Demolition Love
14. RECKONING
The body count is in. 22 D-towners dead. Zero GeeGee. Four Bees. One Kylie.
Kylie’s death shouldn’t mean more than the other twenty-one, especially since I caused them all, but to me it does. It’s because I’m human. That’s what Kylie would have said.
The Ashram wall blurs in front of my face. I sit cross-legged, breathing in, breathing out, in ragged fashion. For as long as I can remember, there’s been a crater in my chest where my parents used to be. Even though it wasn’t always there, it colors everything, so when I look back on times before their death, the emptiness is in the memory.
The crater must be round, like all other things created by the GeeGee.
Kylie’s death cuts across the old wound in a ragged tear. I feel like I’m spilling out to ooze down my stomach and pool in the bowl of my crossed legs.

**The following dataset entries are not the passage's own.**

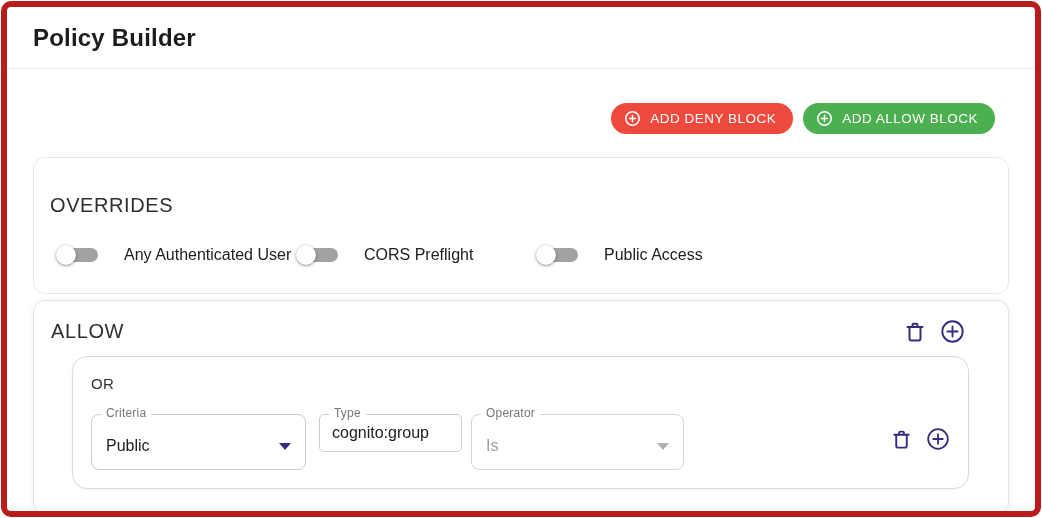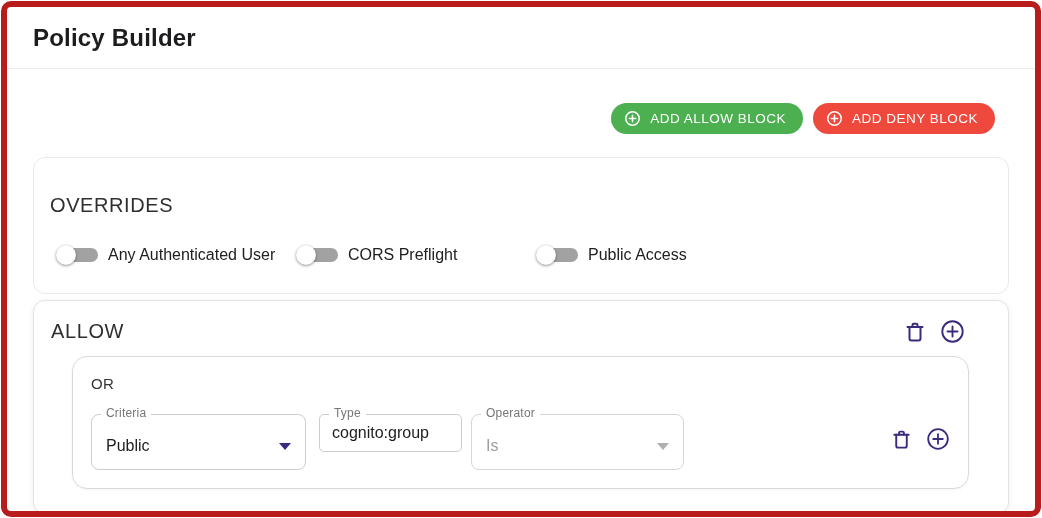--- a/index.html
+++ b/index.html
@@ -161,6 +161,15 @@
   <div class="content">
 
     <div class="actions-row">
+      <button class="pill-btn deny">
+        <span>
+          <svg width="17" height="17" viewBox="0 0 24 24" fill="none" stroke="#ffffff" stroke-width="2.2" stroke-linecap="round">
+            <circle cx="12" cy="12" r="9.5"></circle>
+            <path d="M12 7.5v9M7.5 12h9"></path>
+          </svg>
+        </span>
+        <span>ADD DENY BLOCK</span>
+      </button>
       <button class="pill-btn allow">
         <span>
           <svg width="17" height="17" viewBox="0 0 24 24" fill="none" stroke="#ffffff" stroke-width="2.2" stroke-linecap="round">
@@ -169,15 +178,6 @@
           </svg>
         </span>
         <span>ADD ALLOW BLOCK</span>
-      </button>
-      <button class="pill-btn deny">
-        <span>
-          <svg width="17" height="17" viewBox="0 0 24 24" fill="none" stroke="#ffffff" stroke-width="2.2" stroke-linecap="round">
-            <circle cx="12" cy="12" r="9.5"></circle>
-            <path d="M12 7.5v9M7.5 12h9"></path>
-          </svg>
-        </span>
-        <span>ADD DENY BLOCK</span>
       </button>
     </div>
 

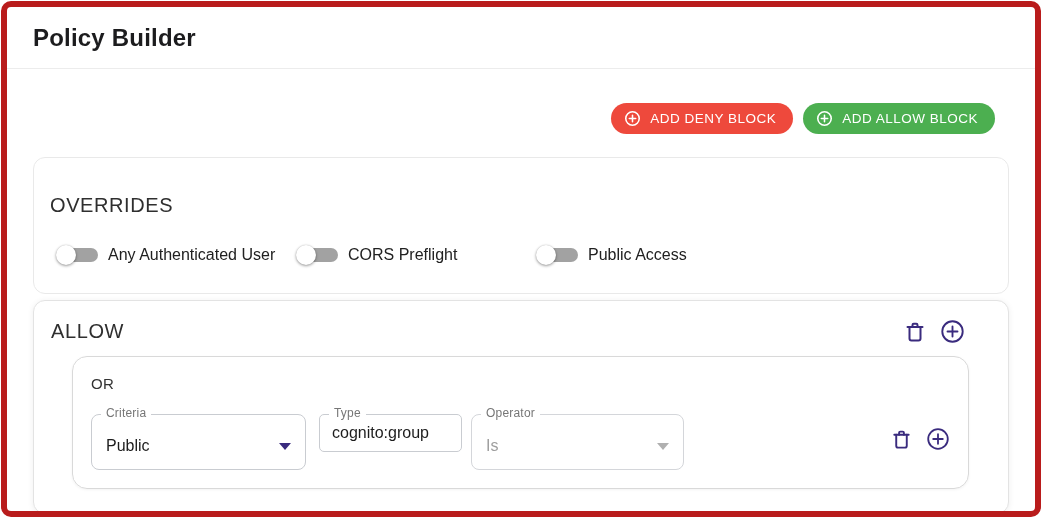--- a/index.html
+++ b/index.html
@@ -69,7 +69,7 @@
 
   
   .toggles-row { margin-top: 26px; display: flex; align-items: center; margin-left: 6px; }
-  .toggle-group { display: flex; align-items: center; gap: 10px; width: 240px; }
+  .toggle-group { display: flex; align-items: center; gap: 26px; width: 240px; }
   .switch {
     position: relative; width: 42px; height: 24px; cursor: pointer; flex: 0 0 auto;
   }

I’m supposed to be focusing on my breath.
But like Kylie’s death meaning more, like threatening the guard with the gun—threats with a gun are not non-violent, whether you plan to pull the trigger or not—the fact that I can’t focus on my breath is just one more bit of proof that I’m a poor Bee. I allow my emotions to control me. I surrender to what’s expedient over what’s right. I can’t maintain stillness for any length of time. My desires are too strong. They eat me up from the inside, chewing their way free to wreak havoc in the world with me as their servant.
I might find peace with this, find my right place in the world, except if I don’t belong with the Bees, there is no place for me. I can’t fight; I won’t. I believe in non-violence. More so today than ever.
But in the oppressive loneliness of grief, it’s not the close companionship of my fellow Bees that I want, curled together like a pile of puppies. I miss being with Lawson. I wish to fall asleep on his…whatever Real Dealers sleep on. Bedrolls, probably, no matter how tough they seem. I ache to have him spooned around my back, his heat soaking into me. And I need more.
My breath gets my attention, coming faster, and Kylie should be here to tell me to stay still or to say I’m only human and make it okay for me to go to him.
Kylie’s gone. Sam won’t speak to me. The hard, cold floor is making my butt ache.
I drop into my body and breathe, and breathe, into all the little hurts. Beside the grief digging out my middle, all other pains are small.
“Aidan? Aidan!”
I straighten my spine and wipe drool off my chin. I long ago learned to fall asleep in slumped lotus position. Not a good quality in a Bee. Knowing how to stay awake would be better.
“Huh?” I wipe my hand on the knee of my jeans.
“Aidan, when did you eat last?” Lama Karen crouches beside me.
“I don know.” I’m still half asleep. “Whatsit matter? Fastin’s a long history for Bee—Buddhists.”
“Yeah, well, so’s eating.” Karen grabs my hurt arm—not very non-violent, or maybe the Lama doesn’t know the extent of my injuries—and drags me out of the meditation area.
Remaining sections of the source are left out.